- **EXTRACTED MATERIAL**
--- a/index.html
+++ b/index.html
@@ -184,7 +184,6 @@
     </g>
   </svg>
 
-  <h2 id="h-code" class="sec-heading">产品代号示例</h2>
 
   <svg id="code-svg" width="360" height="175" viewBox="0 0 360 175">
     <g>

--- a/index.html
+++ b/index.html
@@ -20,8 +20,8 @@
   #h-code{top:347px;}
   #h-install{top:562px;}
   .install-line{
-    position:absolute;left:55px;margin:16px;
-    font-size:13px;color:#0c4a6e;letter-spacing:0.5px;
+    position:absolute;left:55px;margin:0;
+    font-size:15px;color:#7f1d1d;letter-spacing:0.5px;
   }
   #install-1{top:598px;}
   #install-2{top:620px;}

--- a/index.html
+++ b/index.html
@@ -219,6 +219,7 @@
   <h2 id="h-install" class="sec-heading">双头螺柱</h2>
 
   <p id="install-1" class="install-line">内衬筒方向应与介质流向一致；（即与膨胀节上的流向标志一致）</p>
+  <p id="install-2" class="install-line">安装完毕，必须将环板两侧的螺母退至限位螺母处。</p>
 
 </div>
==
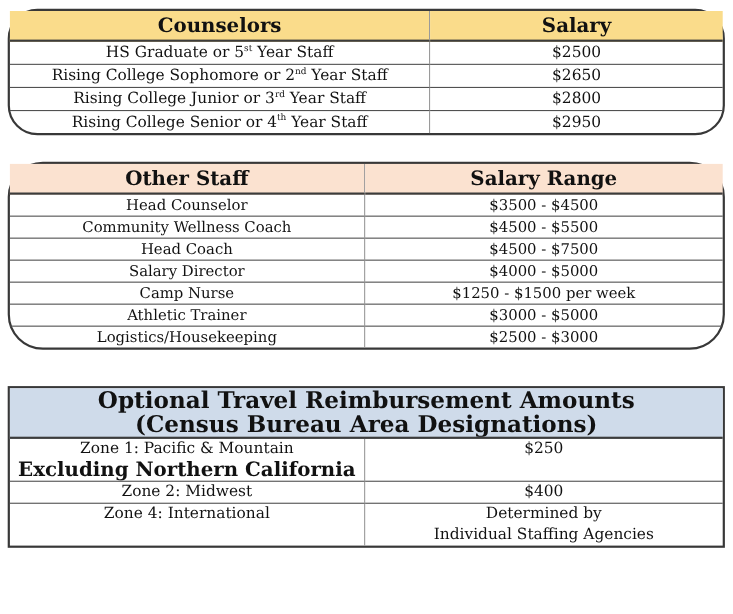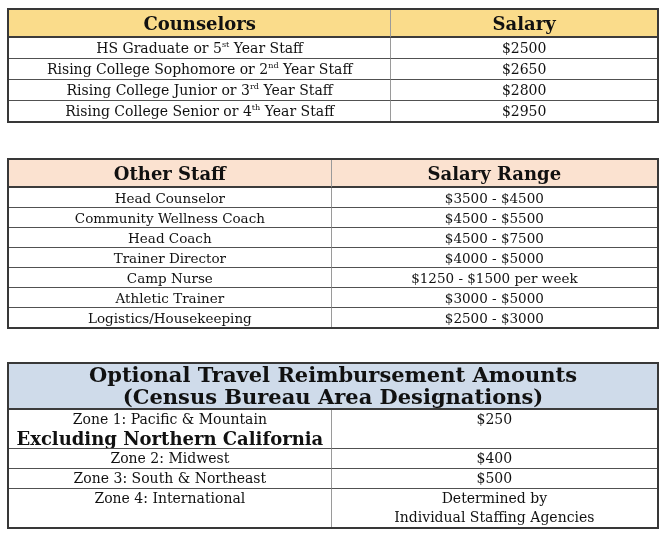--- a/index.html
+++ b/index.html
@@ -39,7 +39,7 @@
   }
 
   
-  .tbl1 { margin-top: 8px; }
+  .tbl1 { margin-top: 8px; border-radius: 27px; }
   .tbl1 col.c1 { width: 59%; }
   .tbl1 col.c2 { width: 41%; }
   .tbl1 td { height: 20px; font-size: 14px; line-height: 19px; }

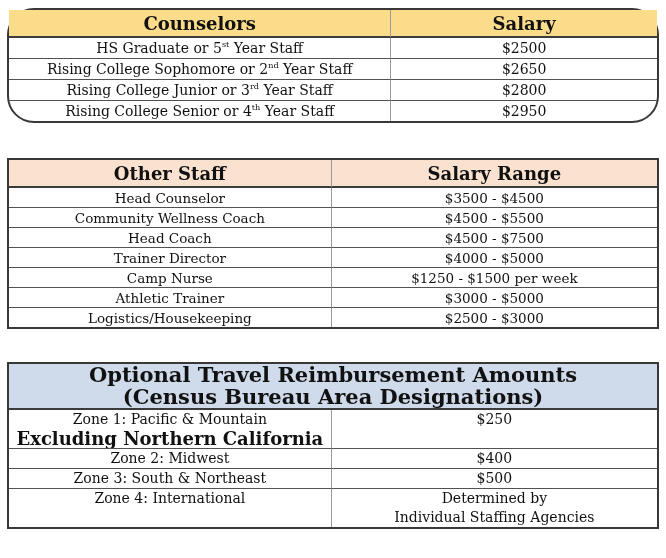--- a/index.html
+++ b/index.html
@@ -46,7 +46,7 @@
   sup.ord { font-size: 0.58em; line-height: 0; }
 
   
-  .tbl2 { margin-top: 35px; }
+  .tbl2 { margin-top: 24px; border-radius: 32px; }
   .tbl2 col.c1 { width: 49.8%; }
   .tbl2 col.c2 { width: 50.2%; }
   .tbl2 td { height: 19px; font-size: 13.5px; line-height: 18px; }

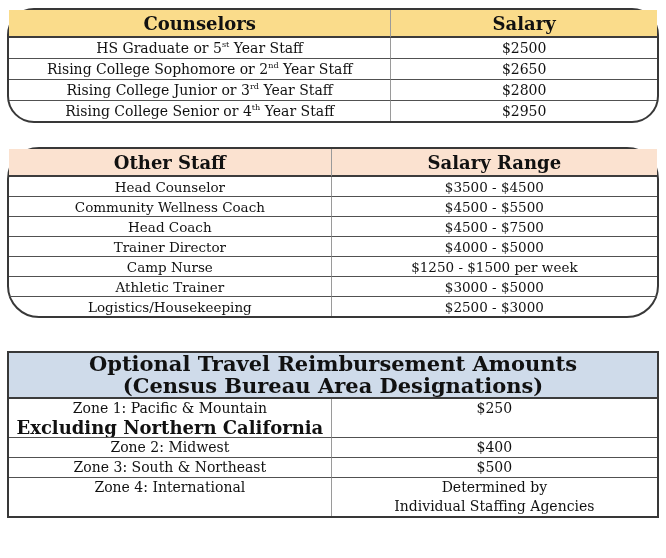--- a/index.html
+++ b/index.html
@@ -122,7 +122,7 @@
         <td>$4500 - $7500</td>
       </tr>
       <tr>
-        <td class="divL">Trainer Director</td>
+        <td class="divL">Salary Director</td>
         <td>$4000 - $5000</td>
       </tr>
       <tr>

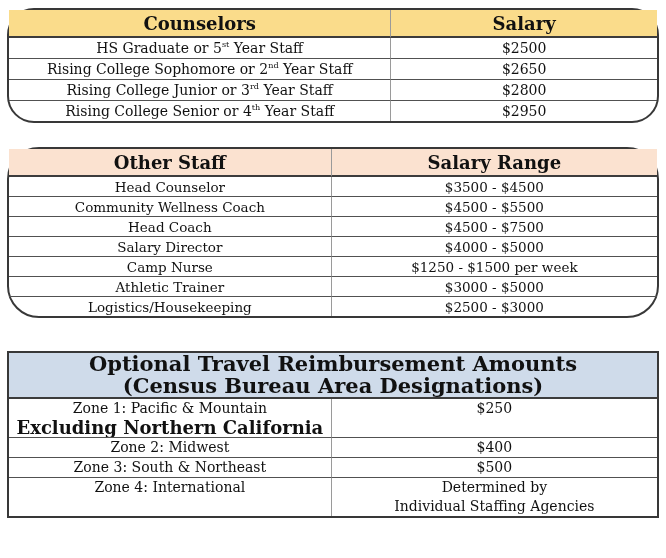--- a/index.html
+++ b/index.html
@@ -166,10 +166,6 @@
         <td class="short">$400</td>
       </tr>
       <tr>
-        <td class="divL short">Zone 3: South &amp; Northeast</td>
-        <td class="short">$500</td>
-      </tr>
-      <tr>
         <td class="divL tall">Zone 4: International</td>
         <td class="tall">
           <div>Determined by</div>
...
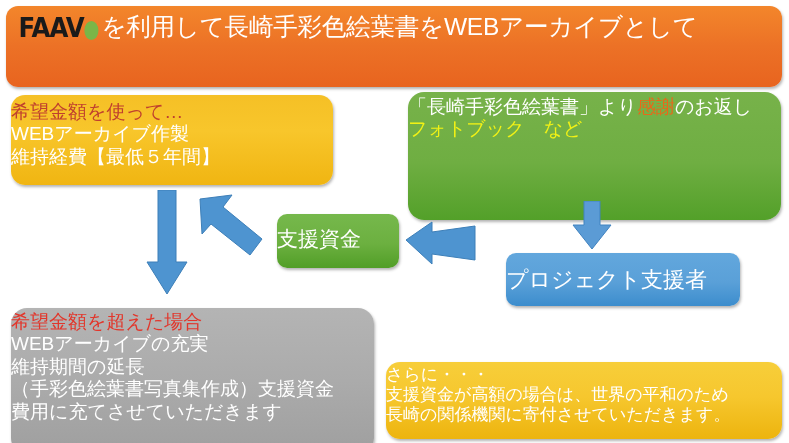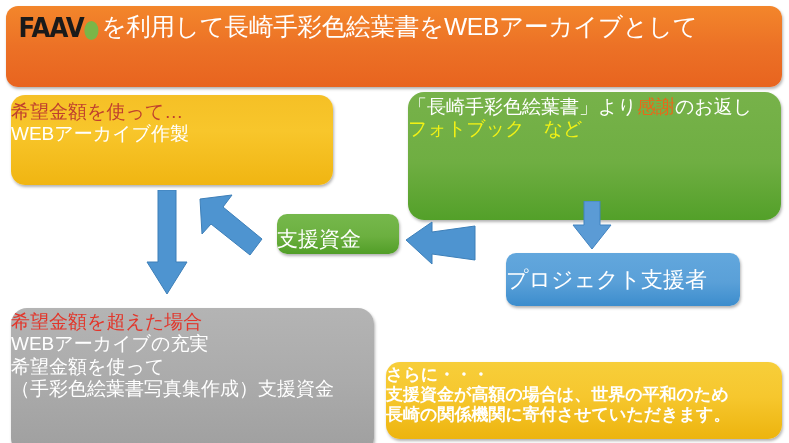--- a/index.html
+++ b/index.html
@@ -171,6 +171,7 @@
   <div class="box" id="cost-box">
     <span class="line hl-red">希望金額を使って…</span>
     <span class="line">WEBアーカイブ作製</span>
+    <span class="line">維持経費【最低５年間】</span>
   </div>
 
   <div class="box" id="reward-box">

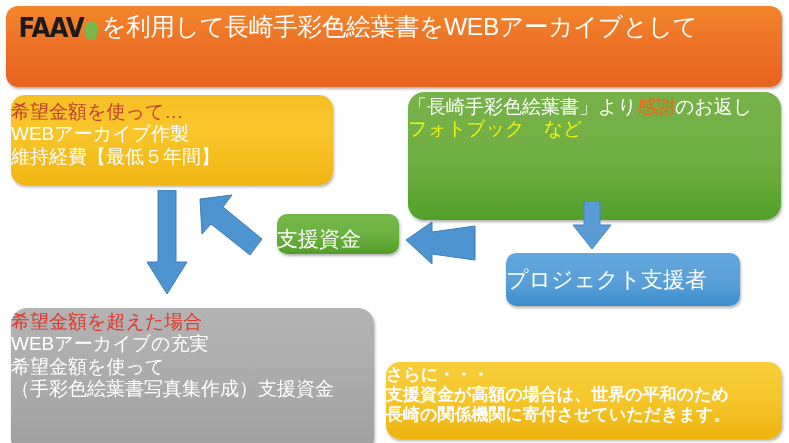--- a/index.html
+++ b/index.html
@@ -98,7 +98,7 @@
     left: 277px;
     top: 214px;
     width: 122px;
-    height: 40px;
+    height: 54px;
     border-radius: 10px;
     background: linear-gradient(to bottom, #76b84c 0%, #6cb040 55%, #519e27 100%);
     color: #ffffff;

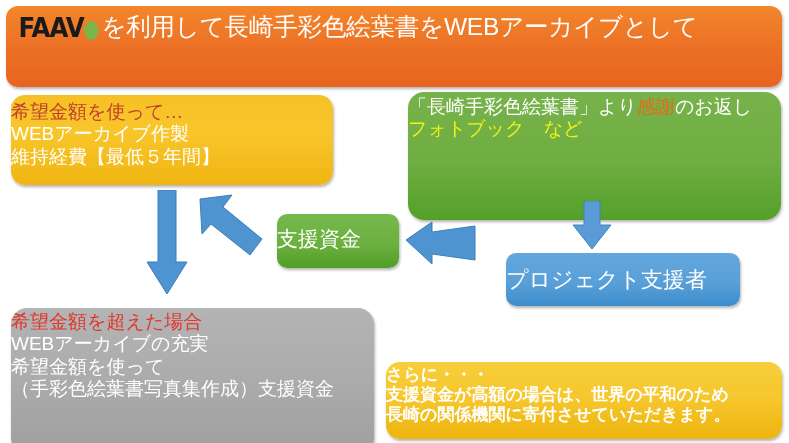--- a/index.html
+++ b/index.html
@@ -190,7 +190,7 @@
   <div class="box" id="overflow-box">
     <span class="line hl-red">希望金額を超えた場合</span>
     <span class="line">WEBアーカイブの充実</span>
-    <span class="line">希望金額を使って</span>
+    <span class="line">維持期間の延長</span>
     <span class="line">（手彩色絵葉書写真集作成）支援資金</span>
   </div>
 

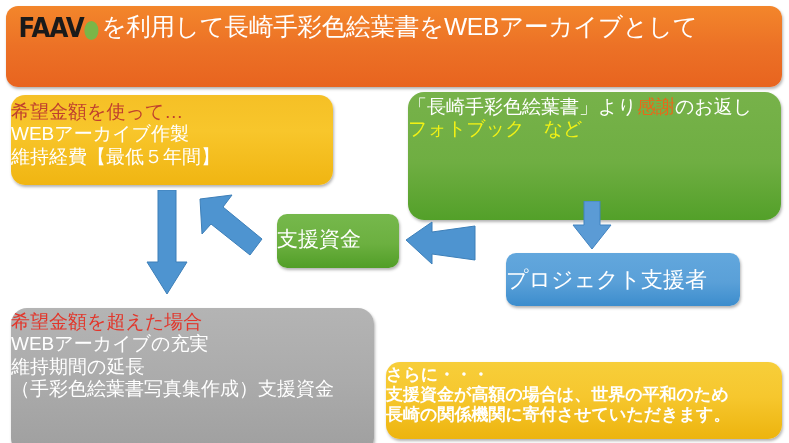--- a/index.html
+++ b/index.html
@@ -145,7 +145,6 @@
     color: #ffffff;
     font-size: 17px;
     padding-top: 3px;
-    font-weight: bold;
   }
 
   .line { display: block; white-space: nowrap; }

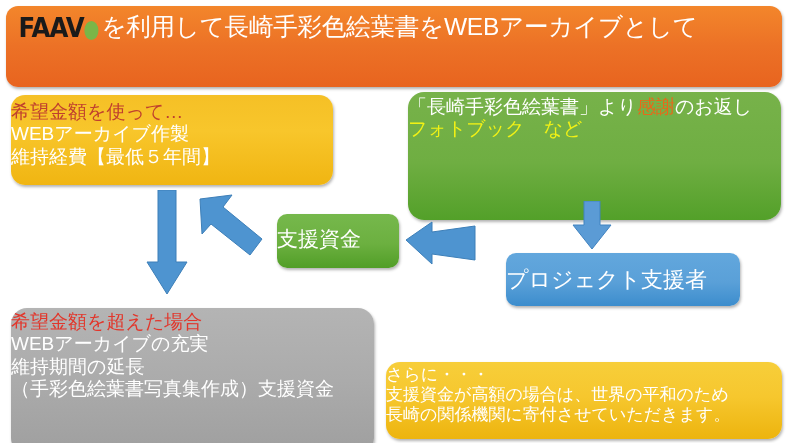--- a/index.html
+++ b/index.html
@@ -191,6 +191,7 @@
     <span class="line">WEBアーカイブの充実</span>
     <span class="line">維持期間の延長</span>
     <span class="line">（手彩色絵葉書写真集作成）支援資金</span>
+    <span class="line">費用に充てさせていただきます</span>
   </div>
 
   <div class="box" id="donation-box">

- **EXERCISE OBJECTIVE**
Above, find the line with "<td>$4500 - $7500</td>"; copy it and every line down to the line with "<div>Determined by</div>", exactly and both included, but no pictures.

- **EXPECTED ANSWER**
         <td>$4500 - $7500</td>
       </tr>
       <tr>
-        <td class="divL">Trainer Director</td>
+        <td class="divL">Salary Director</td>
         <td>$4000 - $5000</td>
       </tr>
       <tr>

--- a/index.html
+++ b/index.html
@@ -166,10 +166,6 @@
         <td class="short">$400</td>
       </tr>
       <tr>
-        <td class="divL short">Zone 3: South &amp; Northeast</td>
-        <td class="short">$500</td>
-      </tr>
-      <tr>
         <td class="divL tall">Zone 4: International</td>
         <td class="tall">
           <div>Determined by</div>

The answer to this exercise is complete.